- February 3, 2026
Should a School Board member have to pay to obtain public records from their district? Should budgets be presented with line items? And should the attorney that represents the district also represent the School Board?
These were questions by Volusia County School Board member Donna Brosemer that led to new bills filed this legislative session in the Florida House and Florida Senate. House Bill 1073 advanced the Education & Employment Committee after a unanimous vote on Tuesday, Feb. 3. Senate Bill 1620, filed by Sen. Tom Leek, was also considered on the same day. It passed the Education Pre-K committee with 12-6 vote.
The bills, if signed by the governor, would establish a "District School Board Member's Bill of Rights," dictating that officials be given free and timely access to requested school district documents, including those not deemed as public records; be able to see a budget by line item; and have an attorney not employed by the district represent the board.

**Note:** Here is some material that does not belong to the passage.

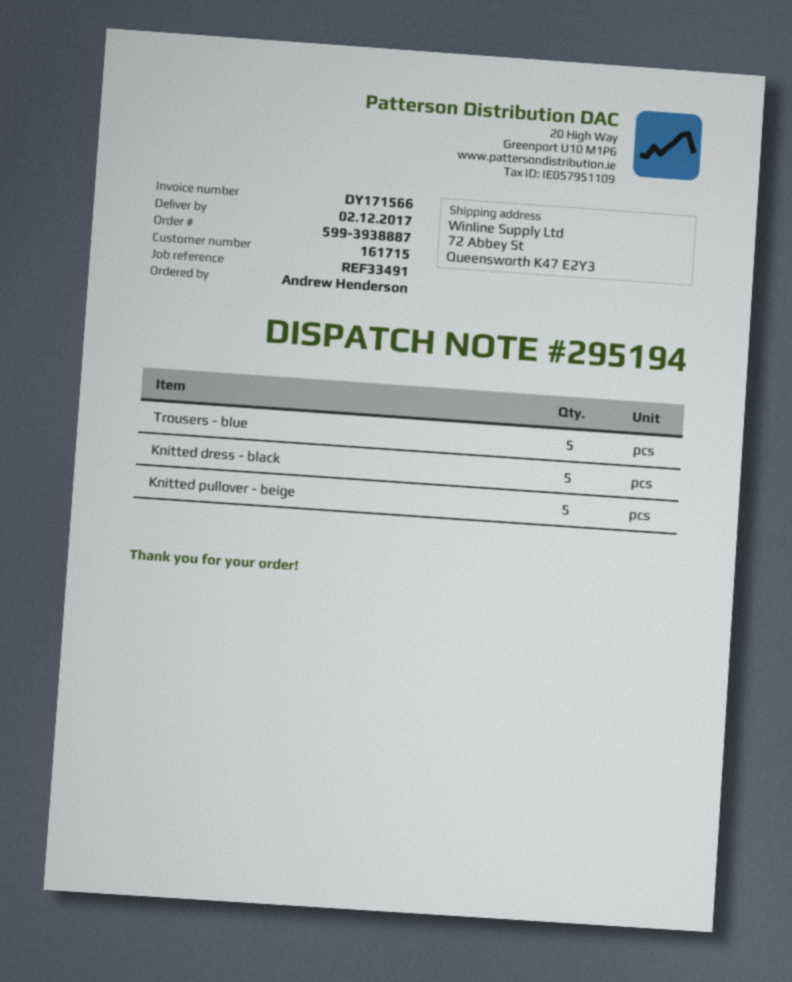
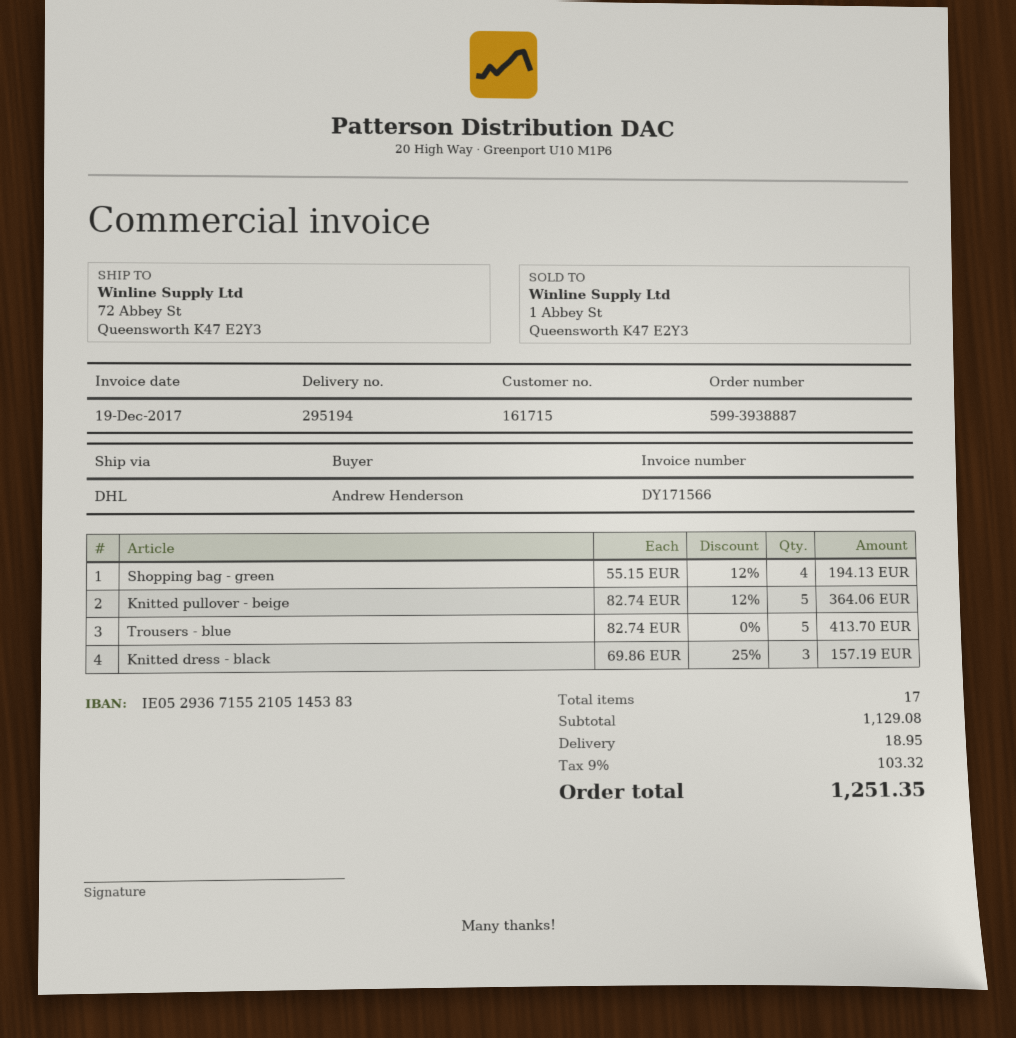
Knitted dress - black: 5 -> 3
Shopping bag - green: none -> 4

"I've worked with and in local governments for most of my professional life in Florida," Brosemer said. "I had never encountered a situation where the elected officials are charged for public records — for any document that they request. But that was one of the first things we were informed would be the case."
Brosemer, who represents District 4 on the Volusia County School Board, said that since then, when she requests a document, she's either ignored or charged for the records.
"I can't imagine a school board member not having access to documents that they need or being able to talk to anybody," Rep. Yvonne Hinson, of Gainesville, said during the Feb. 3 hearing.
Discussion during the hearing questioned whether the bill was addressing an isolated issue at VCS, or whether it was happening in other districts.
The consensus? If it's happening in Volusia, it's probably happening in other school districts.
"I think that it is necessary that we have to push this forward, whether we think it's one district, whether we think it's a few," Hialeah Rep. Alex Rizo said. "We need to say it black and white in statute. I believe that withholding of information to a school board member is something that just should be unconscionable."
Brosemer said she met with Leek last summer and spoke with him about this and other issues she'd encountered during her time on the Volusia County School Board. As she has a background in public policy and legal research, she examined state statutes and found areas where small changes could be made.
HB 1073 was sponsored by Rep. Traci Koster, of Tampa, and she said during the Feb. 3 hearing that she wasn't filing a bill targeting Volusia County.
"I'm filing a bill for the state of Florida, that will apply uniformly to the state of Florida, and it will put into practice what I believe to be the best practices that hopefully, most of our school districts are already implementing," Koster said.
HB 1073 and SB 1620 also include a clause banning districts from requiring employees sign non-disclosure agreements.
Last August, Brosemer asked the district to rescind an NDA it asked about 110 employees to sign. She argued — and later provided a legal opinion supporting her stance — that the NDAs were unconstitutional under Florida's public record laws. At the time, School Board Attorney Gilbert Evans argued they were valid; that the district created them to protect VCS from liability.
The NDAs sunsetted in December, as announced to the School Board in its Jan. 13 meeting.
Former ESE teacher and VCS administrator Shane Story spoke before representatives at the Feb. 3 hearing. He said he lost his job when he refused to sign the NDA.
"HB 1073 addresses these systemic failures, restores transparency, reinforces proper oversight and ensures that public institutions remain accountable to the people they serve," Story said.
Brosemer said to the Observer that, during a subcommittee hearing for HB 1073, the most prevalent question from legislators was, "Why do we need this bill?"
"All of the primary elements of the bill should be obvious to the average person, and I would say for decades they were, but statutes are very often written relatively broadly, making certain assumptions," Brosemer said. "And every once in a while, someone comes along with a more creative interpretation and Volusia County happened to be in that situation where several of our statutory interpretations were different from what has been customary."